| DESCRIPTION OF THE TASK |
An exact reproduction of all the data is needed, with no images in it.

| Edit tracking data |
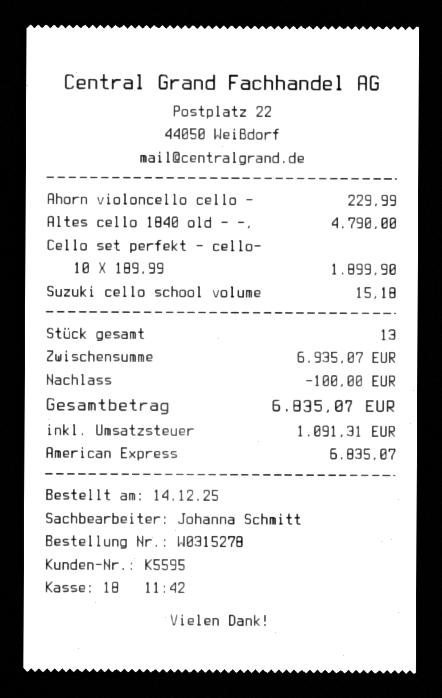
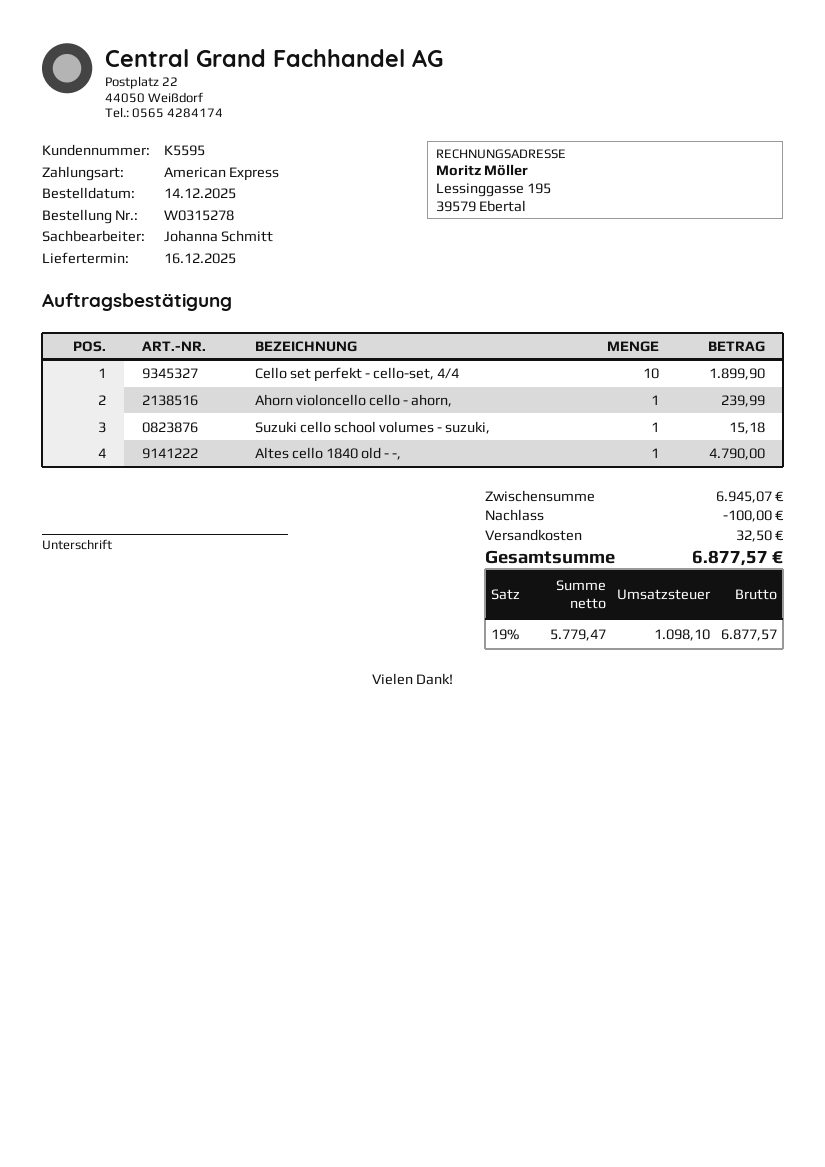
Ahorn violoncello cello -: 1 for 229.99 -> 1 for 239.99
subtotal: 6935.07 -> 6945.07
shipping: none -> 32.50
tax: 1091.31 -> 1098.10
total: 6835.07 -> 6877.57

| TASK RESPONSE |
Ahorn violoncello cello -: 1 for 229.99 -> 1 for 239.99
subtotal: 6935.07 -> 6945.07
shipping: none -> 32.50
tax: 1091.31 -> 1098.10
total: 6835.07 -> 6877.57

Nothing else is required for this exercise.